Table of Contents

Tuesday, October 02, 2007

2007 Fielding Data

I have updated my fielding translations to include final 2007 fielding data from THT.

There's been some confusion around the 'net about how these stats are calculated. I've gone into more detail elsewhere, but here's a quick summary of the methodology:
  1. First, for plays in zone:
    1. Determine, for each position, the average number of plays per ball in zone.
    2. For each player, determine their expected number of plays given how many balls in zone they experienced.
    3. Subtract the expected number of plays from the actual number of plays to get +/-plays in zone (+-Plays).
  2. Next, for plays out of zone:
    1. Determine, for each position, the average number of out of zone plays per ball in zone (it's not the best denominator, but it's better than innings--alternative suggestions welcome).
    2. For each player, determine their expected number of out of zone plays given how many balls in zone they experienced.
    3. Subtract the expected number of out of zone plays from the actual number of out of zone plays to get +-out of zone plays (+-OOZ).
  3. Sum together the +-in zone plays and +-out of zone plays to get +-total plays.

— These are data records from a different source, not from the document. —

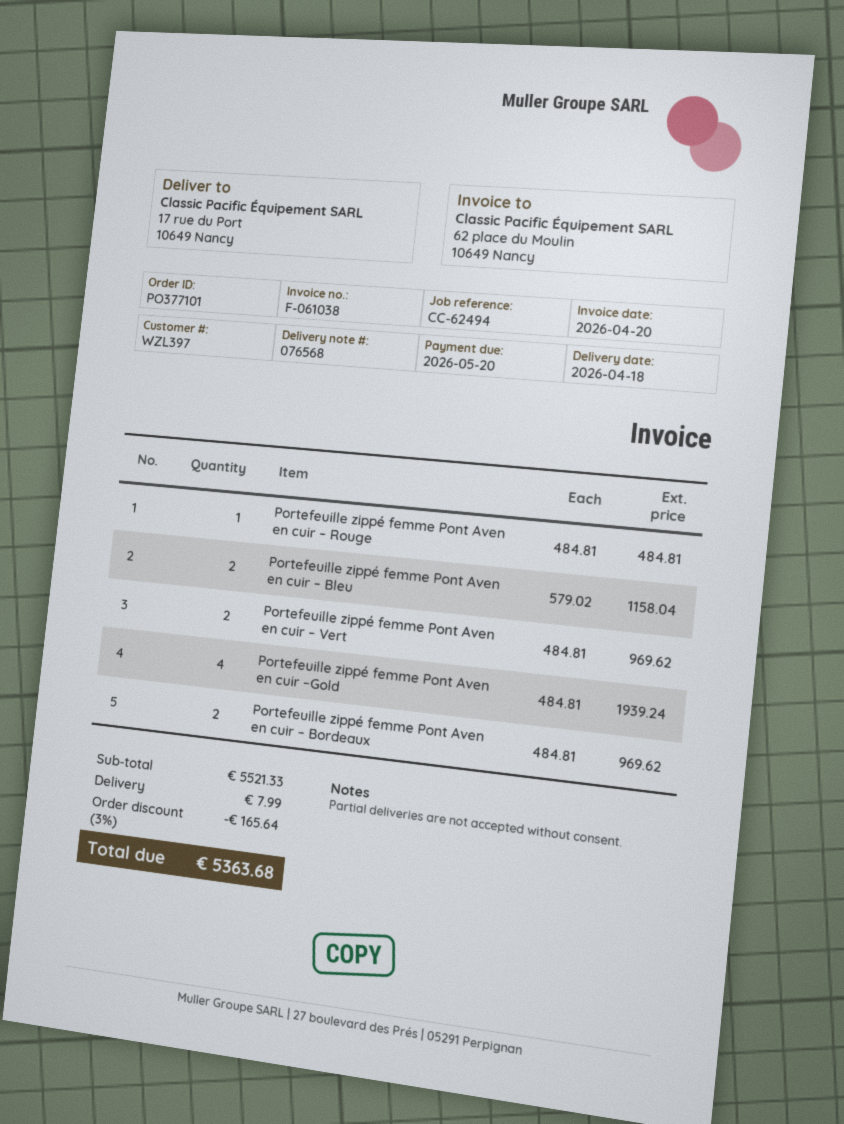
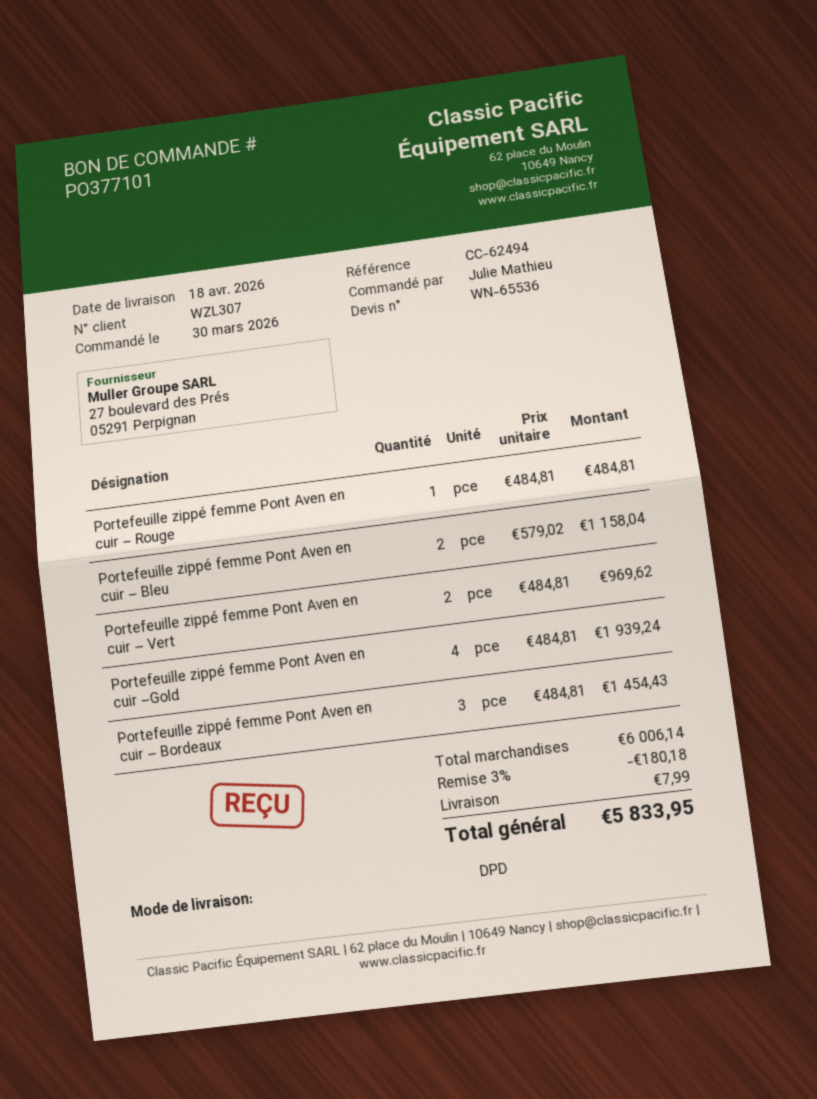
customer number: WZL397 -> WZL307
Portefeuille zippé femme Pont Aven en cuir – Bordeaux: 2 x 484.81 = 969.62 -> 3 x 484.81 = 1454.43
subtotal: 5521.33 -> 6006.14
discount: 3% = 165.64 -> 3% = 180.18
total: 5363.68 -> 5833.95

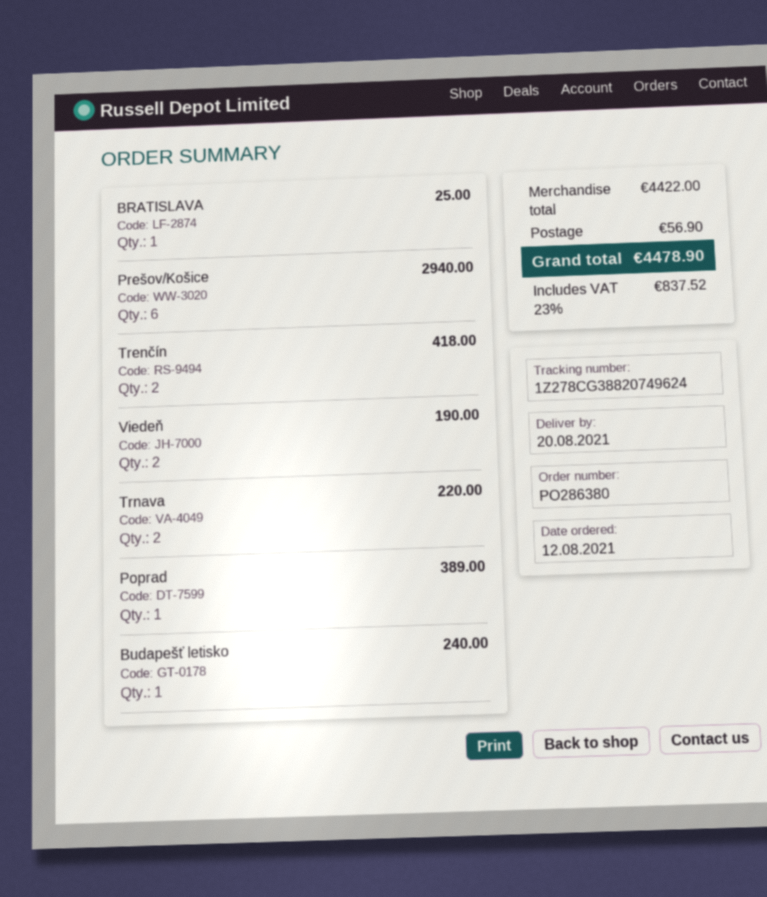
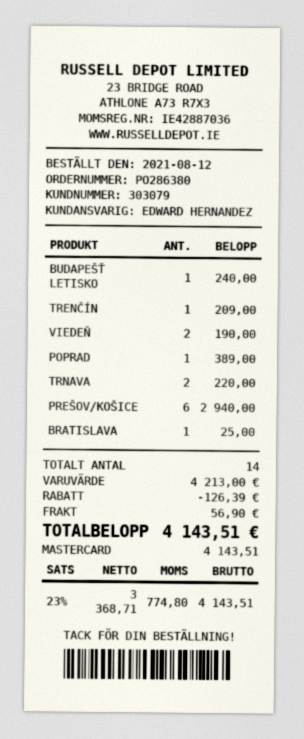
Trenčín: 2 for 418.00 -> 1 for 209.00
subtotal: 4422.00 -> 4213.00
discount: none -> 126.39
tax: 23% = 837.52 -> 23% = 774.80
total: 4478.90 -> 4143.51

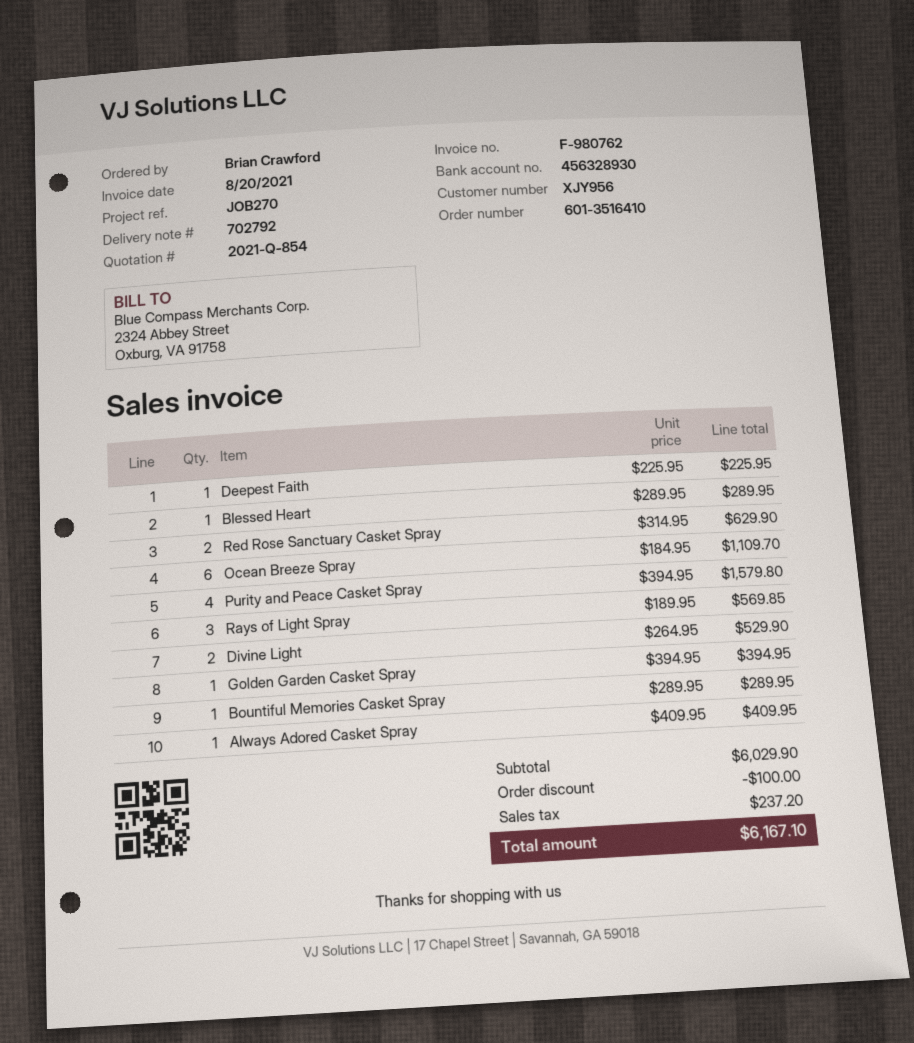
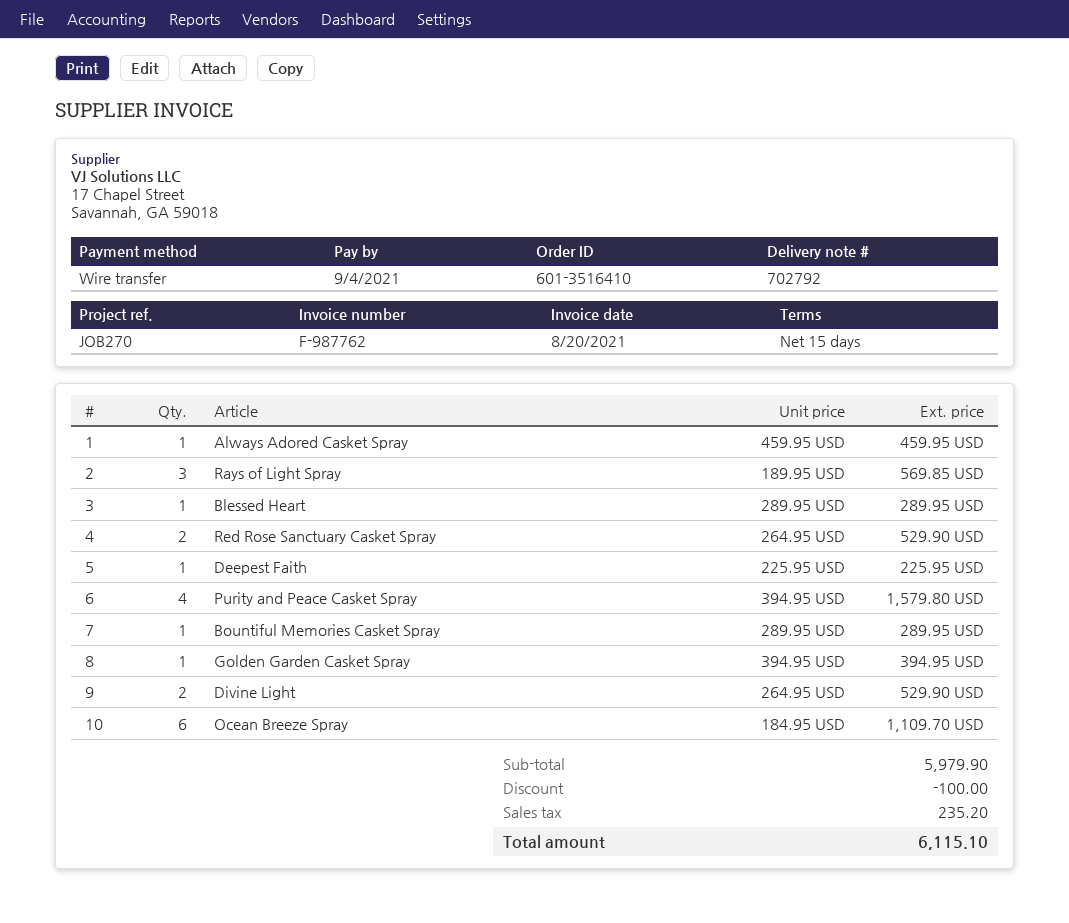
invoice number: F-980762 -> F-987762
Red Rose Sanctuary Casket Spray: 2 x 314.95 = 629.90 -> 2 x 264.95 = 529.90
Always Adored Casket Spray: 1 x 409.95 = 409.95 -> 1 x 459.95 = 459.95
subtotal: 6029.90 -> 5979.90
tax: 237.20 -> 235.20
total: 6167.10 -> 6115.10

I considered different weightings, but a 1:1 weighting seemed to be the best solution.
  4. Convert +-total plays to +-runs using the conversions published here by Chris Dial. If you're interested in why a play saved is typically worth roughly 0.8 runs, please refer to this recent post by Tom Tango.


  1. One of the things I find very intersting in this data isn't the overall +- Runs so much as the picture we can get by looking at the PiZ vs PooZ. Take Keppinger for example. He's above 0 on PiZ and below on Pooz. Omar Vizquel is an extreme example of this case. Meanwhile, Miguel Cabrera is the opposite. Good stuff!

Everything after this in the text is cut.